Work order
In the listing below, find every line with the string "none" and pull it out.

Records to process
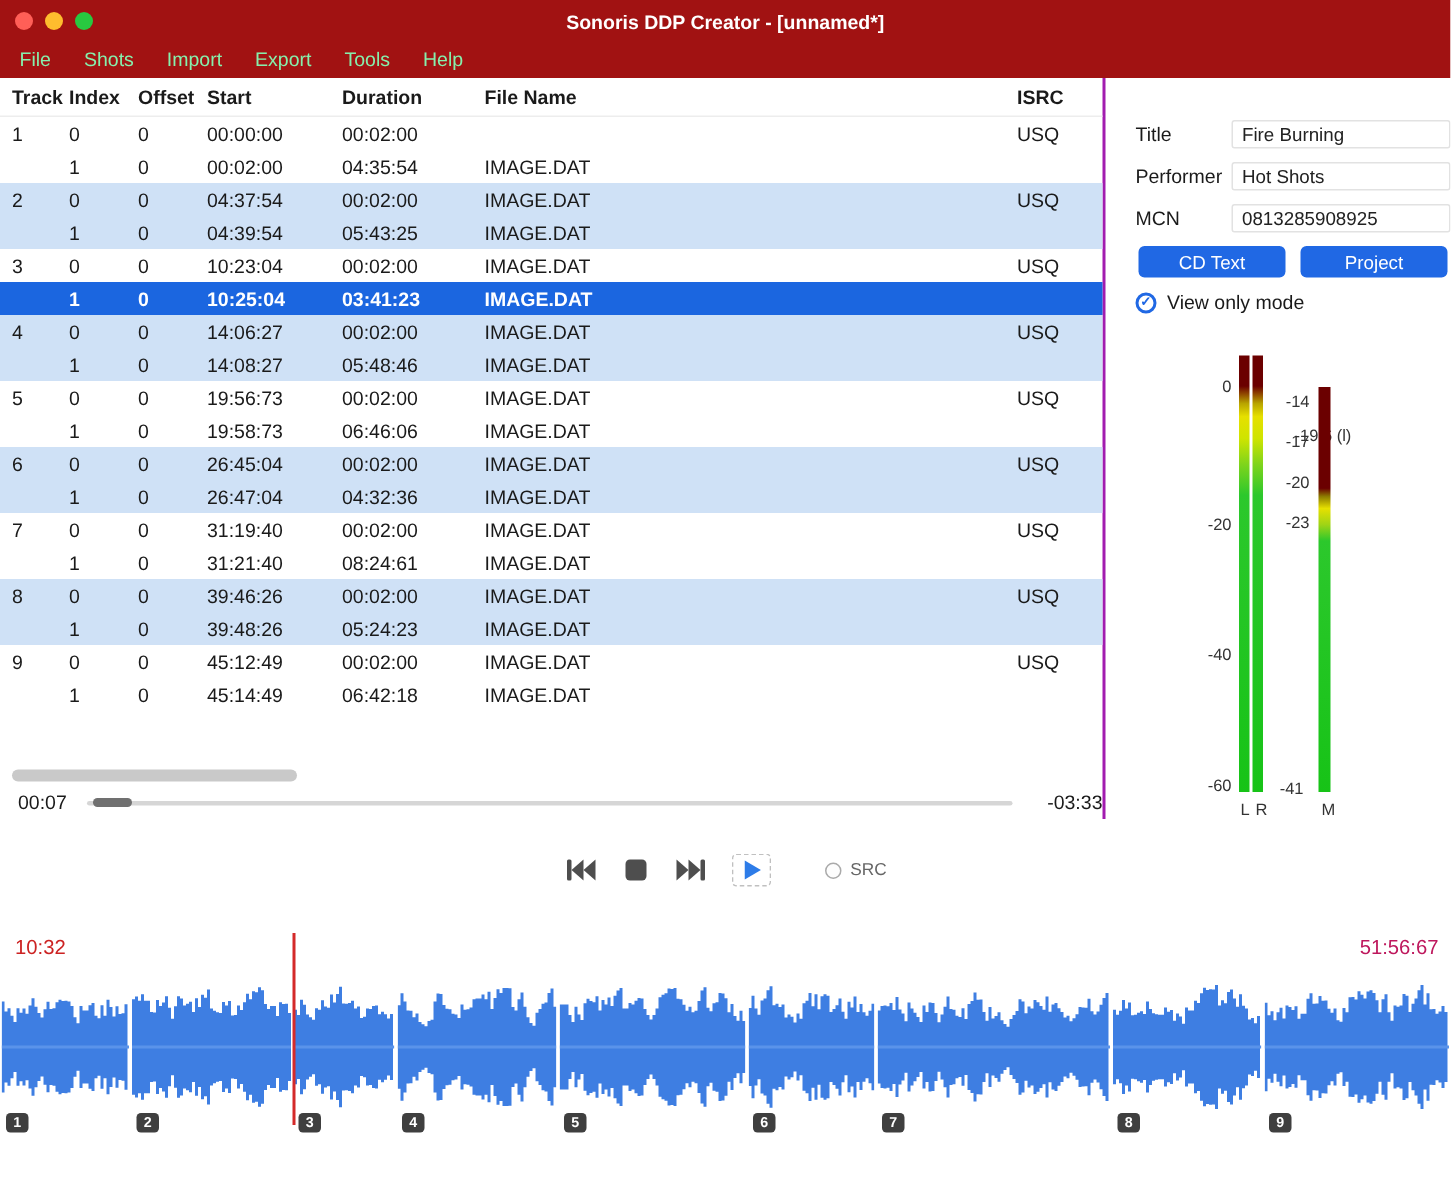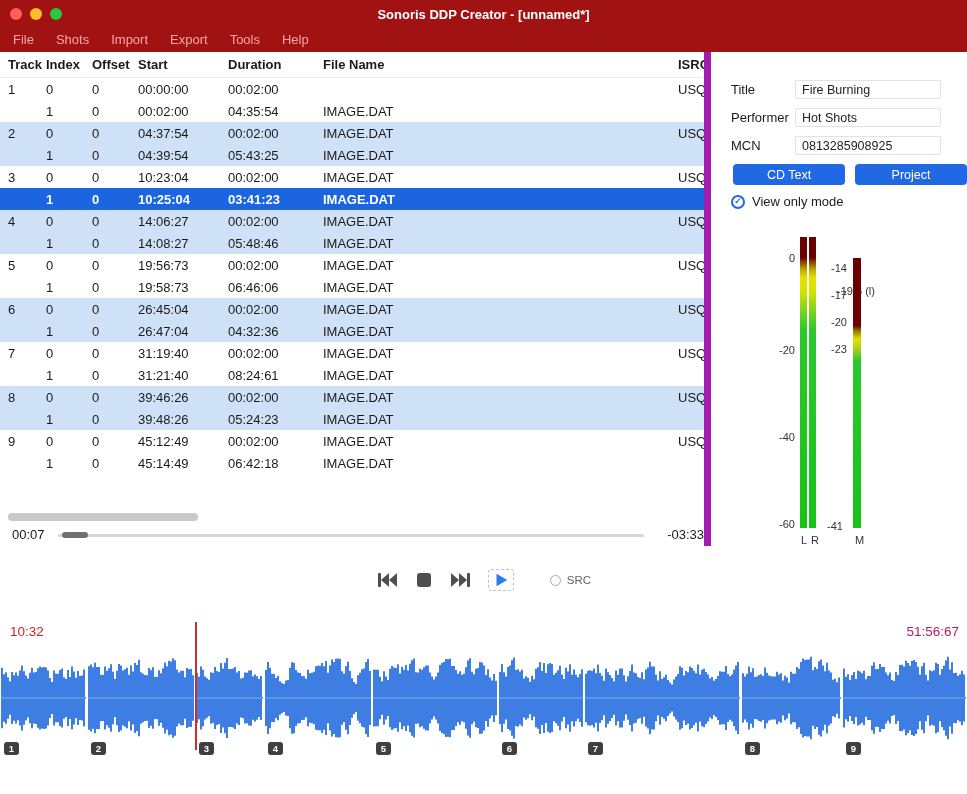--- a/index.html
+++ b/index.html
@@ -7,46 +7,46 @@
   body { font-family:"Liberation Sans", sans-serif; font-size:13px; color:#1a1a1a; background:#fff; cursor:default; }
   .window { position:relative; width:967px; height:794px; background:#fff; }
 
   
   .titlebar { height:28px; background:var(--red-bar); display:flex; align-items:center; justify-content:center; position:relative; }
   .lights { position:absolute; left:10px; top:8px; display:flex; gap:8px; }
   .light { width:12px; height:12px; border-radius:50%; }
   .light.red { background:#ff5f57; } .light.yellow { background:#febc2e; } .light.green { background:#28c840; }
   .win-title { color:#fff; font-weight:bold; font-size:13px; }
   .menubar { height:24px; background:var(--red-bar); display:flex; align-items:center; padding-left:2px; }
-  .menu-item { color:#fca5a5; padding:0 11px; height:24px; line-height:24px;text-align:right; }
+  .menu-item { color:#86efac; padding:0 11px; height:24px; line-height:24px;text-align:right; }
 
   
   .main { display:flex; height:494px; background:#fff; }
-  .table-pane { width:772px; position:relative; border-right:7px solid #a21caf; }
+  .table-pane { width:772px; position:relative; border-right:2px solid #a21caf; }
   .thead, .trow { display:grid; grid-template-columns:38px 46px 46px 90px 95px 355px 1fr; padding-left:8px; align-items:center; }
   .thead { height:26px; font-weight:bold; border-bottom:1px solid #ededed; }
   .trow { height:22px; }
   .trow.blue { background:var(--rowblue); }
   .trow.selected { background:var(--sel); color:#fff; font-weight:bold; }
   .c { overflow:hidden; white-space:nowrap; padding-right:4px; }
 
   .scroll-thumb { position:absolute; left:8px; bottom:25px; width:190px; height:8px; border-radius:4px; background:#c9c9c9; }
   .seek-row { position:absolute; left:0; right:0; bottom:0; height:22px; }
   .seek-elapsed { position:absolute; left:12px; top:3px; }
   .seek-track { position:absolute; left:58px; right:60px; top:10px; height:3px; background:#d6d6d6; border-radius:2px; }
   .seek-thumb { position:absolute; left:62px; top:8px; width:26px; height:6px; background:#707070; border-radius:3px; }
   .seek-remaining { position:absolute; right:0; top:3px; }
 
   
   .side-pane { flex:1; position:relative; padding:28px 0 0 20px; }
   .field-row { display:flex; align-items:center; margin-bottom:9px; }
   .field-label { width:64px; }
   .field-input { width:146px; height:19px; border:1px solid #e2e2e2; border-radius:2px; padding:1px 6px; font-size:12.5px; font-family:"Liberation Sans",sans-serif; background:#fff; color:#222; }
   .btn-row { display:flex; gap:10px; margin:4px 0 9px 2px; }
-  .blue-btn { width:112px; height:21px; background:var(--accent); color:#fff; border:none; border-radius:4px; font-size:12.5px; font-family:"Liberation Sans",sans-serif; }
+  .blue-btn { width:98px; height:21px; background:var(--accent); color:#fff; border:none; border-radius:4px; font-size:12.5px; font-family:"Liberation Sans",sans-serif; }
   .viewonly { display:flex; align-items:center; gap:7px; }
   .viewonly-icon { width:14px; height:14px; border:2px solid var(--accent); border-radius:50%; display:grid; place-items:center; font-size:9px; font-weight:bold; color:var(--accent); line-height:1; }
 
   .meters { position:absolute; left:0; top:183px; width:100%; height:315px; font-size:11px; color:#333; }
   .peak-label { position:absolute; left:126px; top:2px;margin-top:48px; }
   .mlabel { position:absolute; text-align:right; }
   .bar { position:absolute; }
   .bar-lr { width:7px; height:291px; top:2px;
     background:linear-gradient(to bottom,#6b0000 0%,#6b0000 7%,#8a3c00 8.5%,#b8a400 11%,#e6e000 14%,#cfe400 19%,#7ed41c 25%,#2cc82c 32%,#17c317 100%); }
   .bar-l { left:89px; } .bar-r { left:98px; }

Written answer
-  .blue-btn { width:112px; height:21px; background:var(--accent); color:#fff; border:none; border-radius:4px; font-size:12.5px; font-family:"Liberation Sans",sans-serif; }
+  .blue-btn { width:98px; height:21px; background:var(--accent); color:#fff; border:none; border-radius:4px; font-size:12.5px; font-family:"Liberation Sans",sans-serif; }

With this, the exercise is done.